# 3D Printing > General 3D Printing Discussion >  3D Printer Specs explained

## kimu

Hello!

A year ago, we added 3D Printers to our website Product Chart and got a great welcome here on 3DPrintBoard and also on 3dprint.com

Meanwhile a lot of users use this section. Especially before Xmas, we saw great interest in 3D Printers. Looks like a lot of people got one as a present!

 I think we should make a page that explains the specifications of 3D Printers to new users. Here is a first draft:

http://www.productchart.com/3d_printers/info/

Did we get those right?
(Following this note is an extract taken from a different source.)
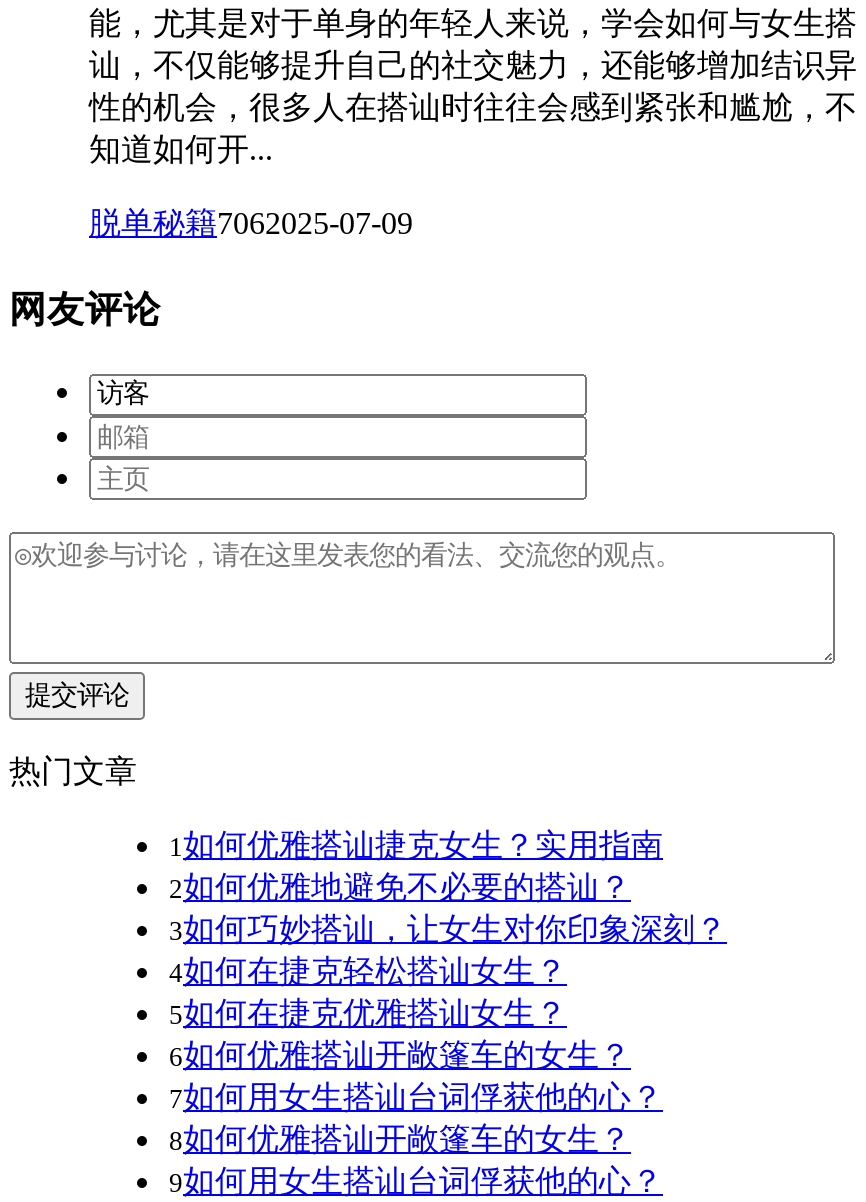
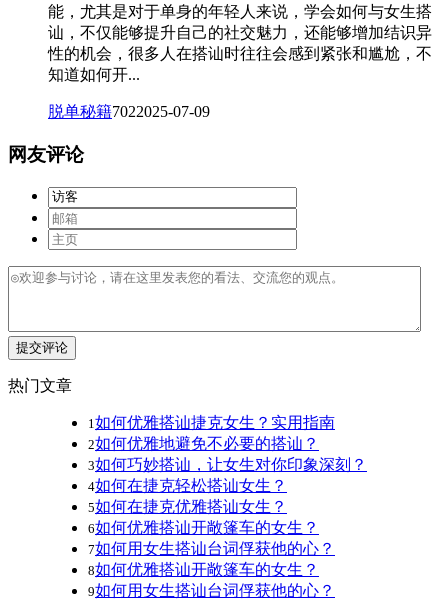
- 脱单秘籍7062025-07-09
+ 脱单秘籍7022025-07-09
The specs are loosely ordered by their importance. If you can think of sections to be added or info to be changed, let me know.

----------


## LambdaFF

... Good for a start. The printing speed is really something that should be put down more clearly : FDM printers can move fast, but viscous materials can't be laid down that fast.

----------


## kimu

Yes, you are right about that. I am not sure what we could add in terms of useful info about speed. I guess it depends on material used?

----------


## Davo

Some definition issues:

1. Number of nozzles: My printers ship with one, two, three or four, but they can each take up to four at a time.
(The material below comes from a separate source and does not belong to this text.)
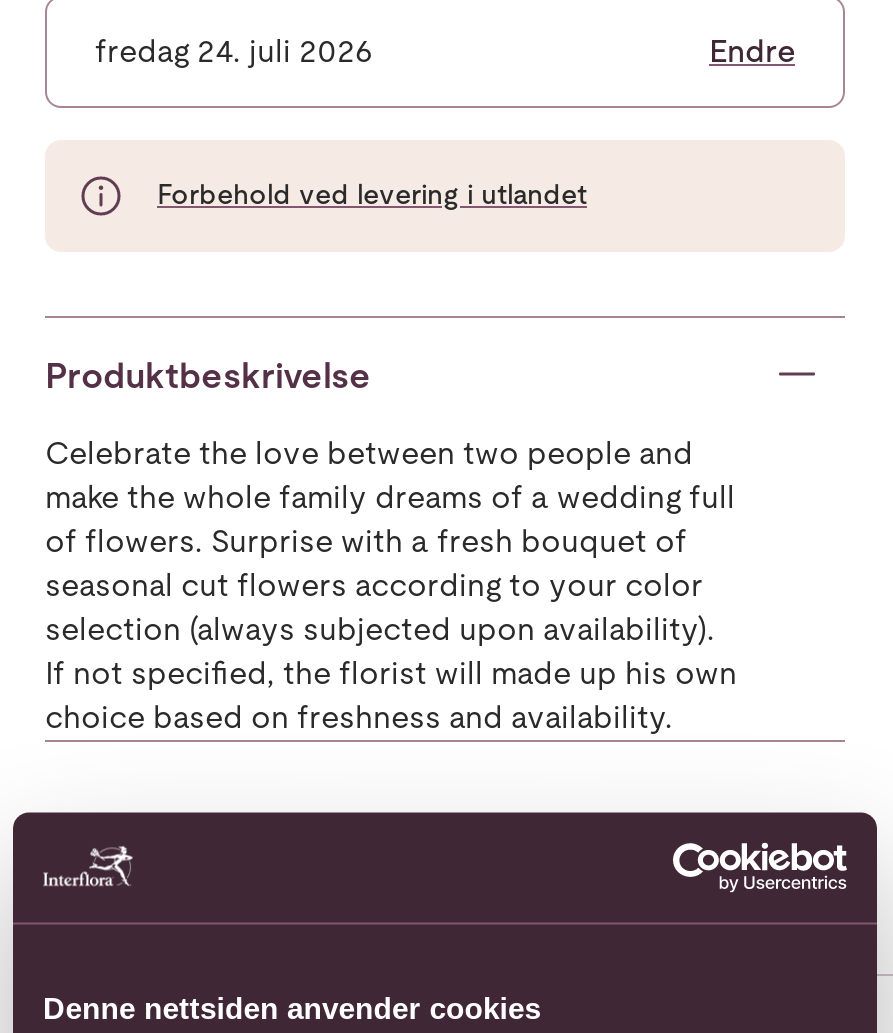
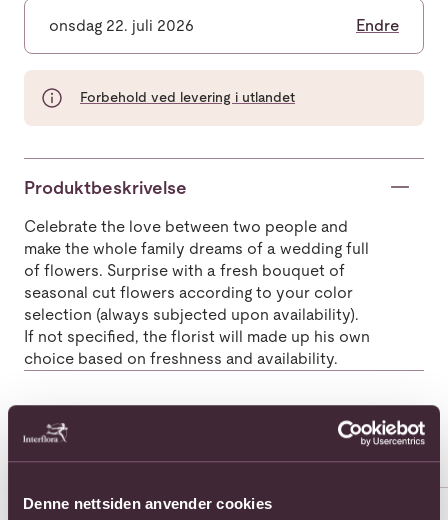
- fredag 24. juli 2026
+ onsdag 22. juli 2026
2. Layer resolution will vary with material - I can do 25 microns in ABS, but not in porcelain.

3. Well said on Print Speed. I can print RTV Silicone much faster than Metal Clays.

Are you no longer listing the Hyrel printers on that chart?

----------


## kimu

Thanks, Davo.

I added a section about "Maximum number of Nozzles" and extended the speed section now. Is this better?

I checked th Hyrel printers. They are not active because the links all return error pages:

http://www.hyrel3d.com/system-30/
http://www.hyrel3d.com/E3/
http://www.hyrel3d.com/E4/
http://www.hyrel3d.com/E5/

If you like, shoot me an email to hello at productchart dot com and let me know what the correct urls are now. We also research more paramters now, so it might be best if I send you the form to enter the data again.

----------


## Davo

I'm happy to fill out the forms again. Our website was (finally!) revised. I'll put new URLs in the forms. Thanks.

We are only offering the System 30M and the E3 as bundles right now, and there doesn't seem to be an Engine (E3) page.

http://www.hyrel3d.com/core-suystems/system-30m/

----------


## ralphzoontjens

> SI can print RTV Silicone much faster than Metal Clays.


Dave, what kind of speed can it do for silicone in mm/s, and what is the nozzle width?
One of my clients is potentially interested in a Hyrel machine.

----------


## curious aardvark

sheldon - you are either spamming or just posting in the wrong thread, go away :-) 

running through the list: 

Layer resolution: 


> The smaller the resolution number is, the better is the printing     quality.


 Not correct. Print quality depends on a variety of things from the slicer on down to the manufacturer of the material. Resolution only effects how thin the print layers are.  Thinner layers do not necessarily effect print quality. 

Opensource: explain what it is and what it means to 3d printers: ie: software and hardware accessibility. 

other than that - pretty decent explanation of the basics :-)

----------


## Sebastian Finke

Spammer. 

Bye bye spammer.

----------